Na temat hejtu i przemocy wobec funkcjonariuszy Straży Granicznej wypowiedziała się aktywistka Fundacji Ocalenie, Kalina Czwarnóg. Jej fundacja zajmuje się pomocą uchodźcom w Polsce. Według kobiety to strażnicy są winni negatywnej opinii na swój temat i twierdzi, że nie widziała żadnych przejawów agresji wobec funkcjonariuszy:

- Ja się z niczym takim nie spotkałam. Zarówno w Fundacji Ocalenie, jak i w grupie “Granica”, czyli tej grupie, która działa bardziej na południu Podlasia, wszyscy wiemy, że jakiekolwiek ataki na funkcjonariuszy skończyłyby się dla nas wszystkich źle. Nikt takich rzeczy w ogóle się nie podejmuje - mówi aktywistka.
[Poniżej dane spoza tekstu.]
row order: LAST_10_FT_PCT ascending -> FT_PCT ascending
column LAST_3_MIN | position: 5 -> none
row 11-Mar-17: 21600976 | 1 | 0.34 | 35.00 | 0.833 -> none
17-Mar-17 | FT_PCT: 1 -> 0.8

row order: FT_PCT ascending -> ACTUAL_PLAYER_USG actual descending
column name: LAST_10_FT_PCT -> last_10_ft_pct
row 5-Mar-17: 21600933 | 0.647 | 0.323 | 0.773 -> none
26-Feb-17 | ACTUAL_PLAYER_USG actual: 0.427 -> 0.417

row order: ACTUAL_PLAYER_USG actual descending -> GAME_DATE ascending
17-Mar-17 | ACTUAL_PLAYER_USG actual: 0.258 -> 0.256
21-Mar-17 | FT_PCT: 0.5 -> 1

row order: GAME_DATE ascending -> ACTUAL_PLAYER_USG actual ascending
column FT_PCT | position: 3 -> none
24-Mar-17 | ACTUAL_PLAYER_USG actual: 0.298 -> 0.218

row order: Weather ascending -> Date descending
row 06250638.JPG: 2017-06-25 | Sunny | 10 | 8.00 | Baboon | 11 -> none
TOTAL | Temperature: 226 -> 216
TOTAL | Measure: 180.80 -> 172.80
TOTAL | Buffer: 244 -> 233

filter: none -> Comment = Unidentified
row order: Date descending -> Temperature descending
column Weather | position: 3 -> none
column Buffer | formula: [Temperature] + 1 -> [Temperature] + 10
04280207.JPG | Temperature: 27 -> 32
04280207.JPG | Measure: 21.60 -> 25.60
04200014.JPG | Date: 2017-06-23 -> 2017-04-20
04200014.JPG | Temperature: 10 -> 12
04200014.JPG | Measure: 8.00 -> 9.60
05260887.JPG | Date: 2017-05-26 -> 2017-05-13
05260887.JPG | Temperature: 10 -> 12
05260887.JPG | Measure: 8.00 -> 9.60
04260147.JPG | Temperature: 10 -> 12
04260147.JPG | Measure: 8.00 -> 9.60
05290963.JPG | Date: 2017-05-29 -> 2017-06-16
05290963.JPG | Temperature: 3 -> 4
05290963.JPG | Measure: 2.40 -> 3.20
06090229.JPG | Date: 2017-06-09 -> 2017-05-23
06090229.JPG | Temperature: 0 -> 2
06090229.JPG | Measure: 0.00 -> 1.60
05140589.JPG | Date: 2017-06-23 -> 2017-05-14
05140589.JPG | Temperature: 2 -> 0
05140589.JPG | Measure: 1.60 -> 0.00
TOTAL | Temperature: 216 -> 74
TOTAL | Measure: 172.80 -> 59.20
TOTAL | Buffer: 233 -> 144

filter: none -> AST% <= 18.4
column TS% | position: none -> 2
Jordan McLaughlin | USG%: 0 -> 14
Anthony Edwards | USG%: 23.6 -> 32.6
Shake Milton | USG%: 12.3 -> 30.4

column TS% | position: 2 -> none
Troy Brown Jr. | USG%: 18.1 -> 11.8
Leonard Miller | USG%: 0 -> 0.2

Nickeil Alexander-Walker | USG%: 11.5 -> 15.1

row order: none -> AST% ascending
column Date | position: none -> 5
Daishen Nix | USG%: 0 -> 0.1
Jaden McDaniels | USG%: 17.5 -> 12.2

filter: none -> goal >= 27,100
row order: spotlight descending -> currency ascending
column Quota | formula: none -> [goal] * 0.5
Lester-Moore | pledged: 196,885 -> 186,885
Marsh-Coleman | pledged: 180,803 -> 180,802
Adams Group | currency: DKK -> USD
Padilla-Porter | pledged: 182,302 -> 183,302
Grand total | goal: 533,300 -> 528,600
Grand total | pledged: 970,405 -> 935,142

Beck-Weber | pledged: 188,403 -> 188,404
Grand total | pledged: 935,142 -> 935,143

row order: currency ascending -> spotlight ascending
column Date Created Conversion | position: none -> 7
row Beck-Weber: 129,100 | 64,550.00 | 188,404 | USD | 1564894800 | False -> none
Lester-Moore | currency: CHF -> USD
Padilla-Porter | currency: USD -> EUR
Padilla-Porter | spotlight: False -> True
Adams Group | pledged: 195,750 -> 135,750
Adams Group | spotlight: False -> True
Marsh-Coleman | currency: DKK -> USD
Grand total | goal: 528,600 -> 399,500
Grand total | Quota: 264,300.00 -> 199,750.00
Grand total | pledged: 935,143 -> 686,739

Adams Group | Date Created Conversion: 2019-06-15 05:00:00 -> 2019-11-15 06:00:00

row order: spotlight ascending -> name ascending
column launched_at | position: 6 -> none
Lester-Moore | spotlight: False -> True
- Natomiast cóż, to, że zwykli obywatele myślą źle o Straży Granicznej, to za to odpowiada straż graniczna tym, że wywozi dzieci i chorych ludzi do lasu. Za swoje czyny trzeba odpowiadać i jeśli ci ludzie godzą się na to, żeby wykonywać taką pracę, to taką będą mieli opinię i tutaj nie ma winy mediów, czy społeczników - dodaje. 

- My wszyscy działamy, na pewno w Fundacji Ocalenie, w sposób legalny, przestrzegając prawo. Więc ani nie niszczymy niczyjego mienia, ani nikogo nie atakujemy, bo nie po to tam jesteśmy - podsumowuje Kalina Czwarnóg.